LUTO POR UNAS BOTAS
Genaro era uno de esos hombres que nacieron para pasar por la vida sin pena ni gloria –como tantos de nosotros–, pero él lo supo siempre.
Eternamente tímido, porque sabía que su físico no acompañaba y su elocuencia no existía. Alto, desgarbado, con gruesas gafas, de lengua torpe y un halo permanente de desconcierto; como si la vida le sorprendiera a cada instante y él no supiese captar lo que ésta le gritaba.
Vivió con su madre hasta el año 1971, fecha en que falleció la pobre mujer de un “cólico miserere”. Genaro quedó solo, con 40 mustios otoños, y un tiempo que convirtió en un monótono ir y venir al trabajo –igual que antes, pero sin el consuelo de su madre.
Hoy 10 años después, era la primera vez que iba de copas con sus compañeros de trabajo. Se atavió con sus mejores galas. Pantalón ancho de pana verde, camisa de algodón marrón, chaqueta de cuadros, y las inseparables botas negras que heredara de su padre. Acicaló el poco pelo que adornaba su blanquecina calva, y depósito sobre la ropa una buena cantidad de colonia.
Tomó el autobús. Iba contento. Juan, el más bromista, le caía muy bien. Siempre decía: “Genaro, un día de éstos saldremos, nos empaparemos de alcohol, y te harás un hombre”. Nunca entendía exactamente lo que quería decir con el final de esa frase, pues no era la primera vez que se emborrachaba; aunque a solas y con vino de mesa.
Llegó al punto de encuentro cinco minutos antes de lo acordado. No le hacía gracia que el local estuviera situado en un polígono industrial, pero tampoco se atrevió a protestar cuando se lo indicaron. Pedro apareció tras la puerta.
–¡Venga Genaro! ¡Entra!, que ya estamos todos.
–Vale, pero yo he sido puntual.
–Sí, hombre sí. No te preocupes.
Su llegada fue recibida alegremente por sus colegas, que riendo le palmeaban la espalda. “Se nota que ya van cargados”, pensó. Miró a su alrededor mientras le servían un “whisky”. La luz roja que decoraba la penumbra de las paredes y las chicas semidesnudas que pululaban cerca de la barra, le hicieron recelar.
–Juan ¿Esto no será un bar de putas? –dijo bajando la voz.
–¡Pues claro! No ves las chicas tan guapas que hay –contestó divertido.
–Ya. Pero tú no me dijiste nada de esto.
–Pero, vamos a ver Genaro. ¿Cuántos años tienes?
–Ya sabes que casi 50.
–Y… ¿a que nunca has estado con una mujer?
–…No –respondió tímidamente.
–Pues hoy te vas a estrenar, como se decía antes. Este día lo festejarás en el calendario.
–Pero… Es que… Yo no sé…
–¡Venga, campeón!… ¡Adelante!
–¡Sonia!
–dijo Juan llamando a una chica “entradita” en carnes, y en años.

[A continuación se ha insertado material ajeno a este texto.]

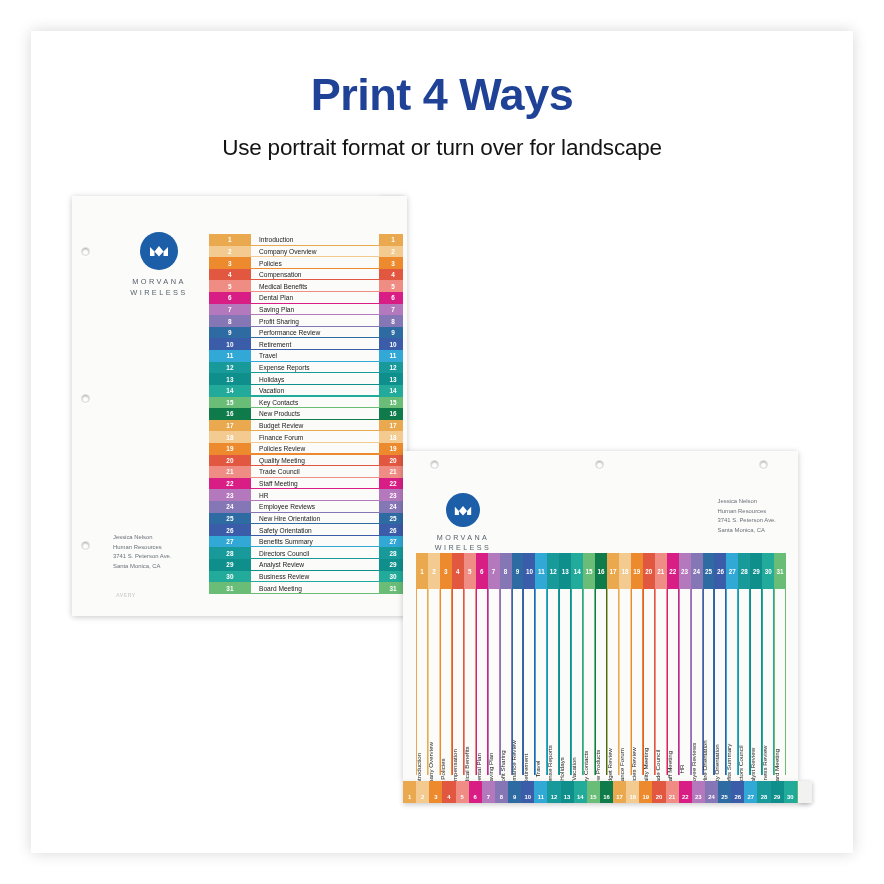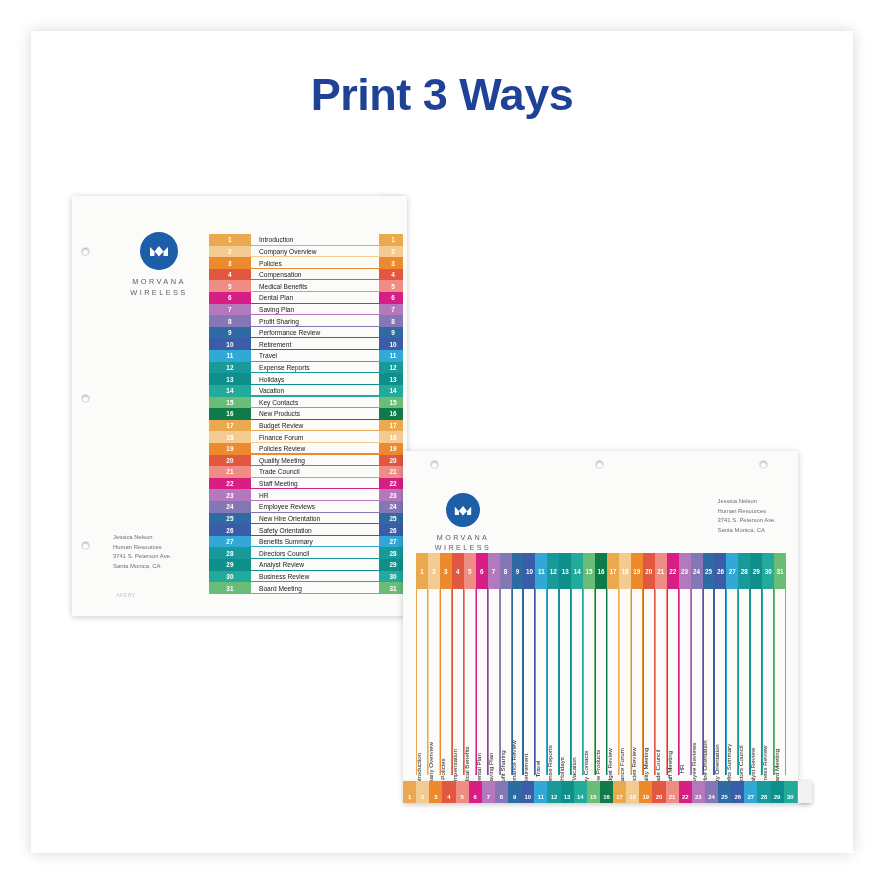"Print 3 Ways" div { text: 3 -> 4 }
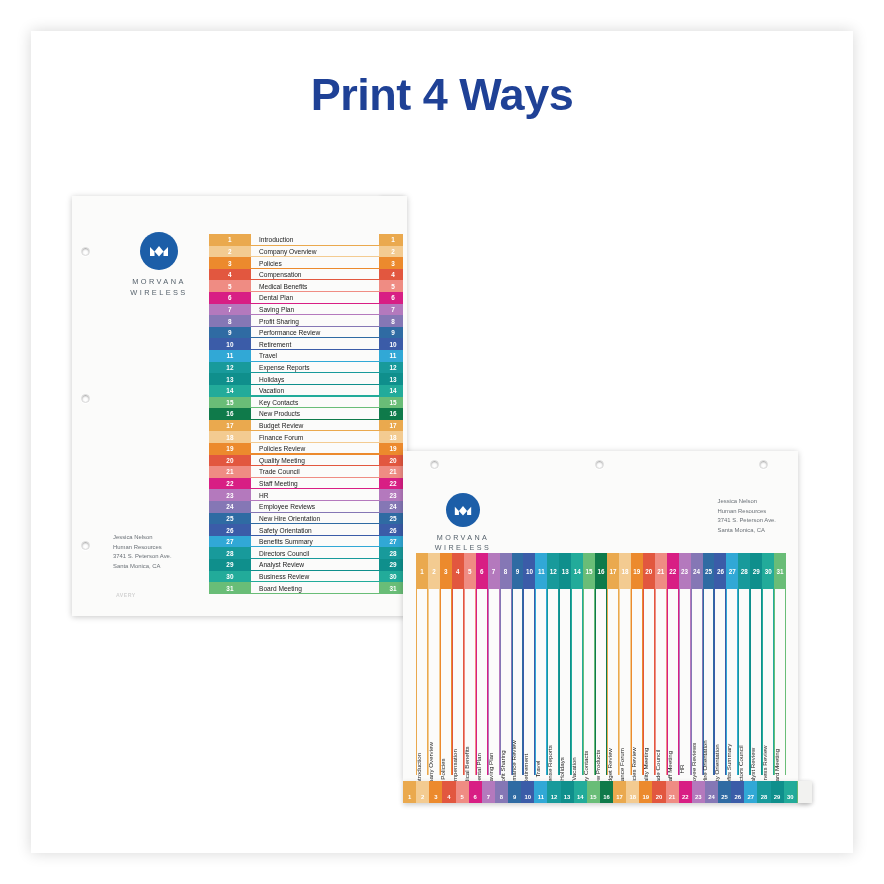"Use portrait format or turn" div { html: none -> <div>Use portrait format or turn over for landscape</div> }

Después de hablar con ella en voz baja, ésta agarró la mano de Genaro y lo condujo por un pasillo situado al final de la pulida barra negra.
Una vez en el habitáculo, la prostituta dejó desnudo su torso. Los enormes pechos era el único punto visible para los ojos de Genaro. Sonia siempre había sentido una especial debilidad por los “primerizos”, y le gustaba observar sus reacciones. Podría escribir un libro con todas las anécdotas que le habían acaecido.
Indicó que se desnudara. Mientras, ella, sentada de espaldas en el borde de la cama, desprendía las medias del liguero rojo. Apenas tardó veinte segundos en hacerlo. Se levanto, se giró y sus ojos vieron un cuerpo blanquecino y esquelético vestido únicamente con un horrible calzado negro. Por primera vez en su larga carrera, quedó atónita ante la escena que contemplaba y la frase que soltó a bocajarro el tierno novato.
–Señora puta, ¿me tengo que quitar las botas?
Genaro falleció a causa de un infarto, ocho meses después. Murió con las botas puestas–como no podía ser de otra forma–, y con ellas fue enterrado. Los cordones obran en poder de Sonia atando el manojo de cartas que Genaro le escribió. Una por cada día de amor compartido.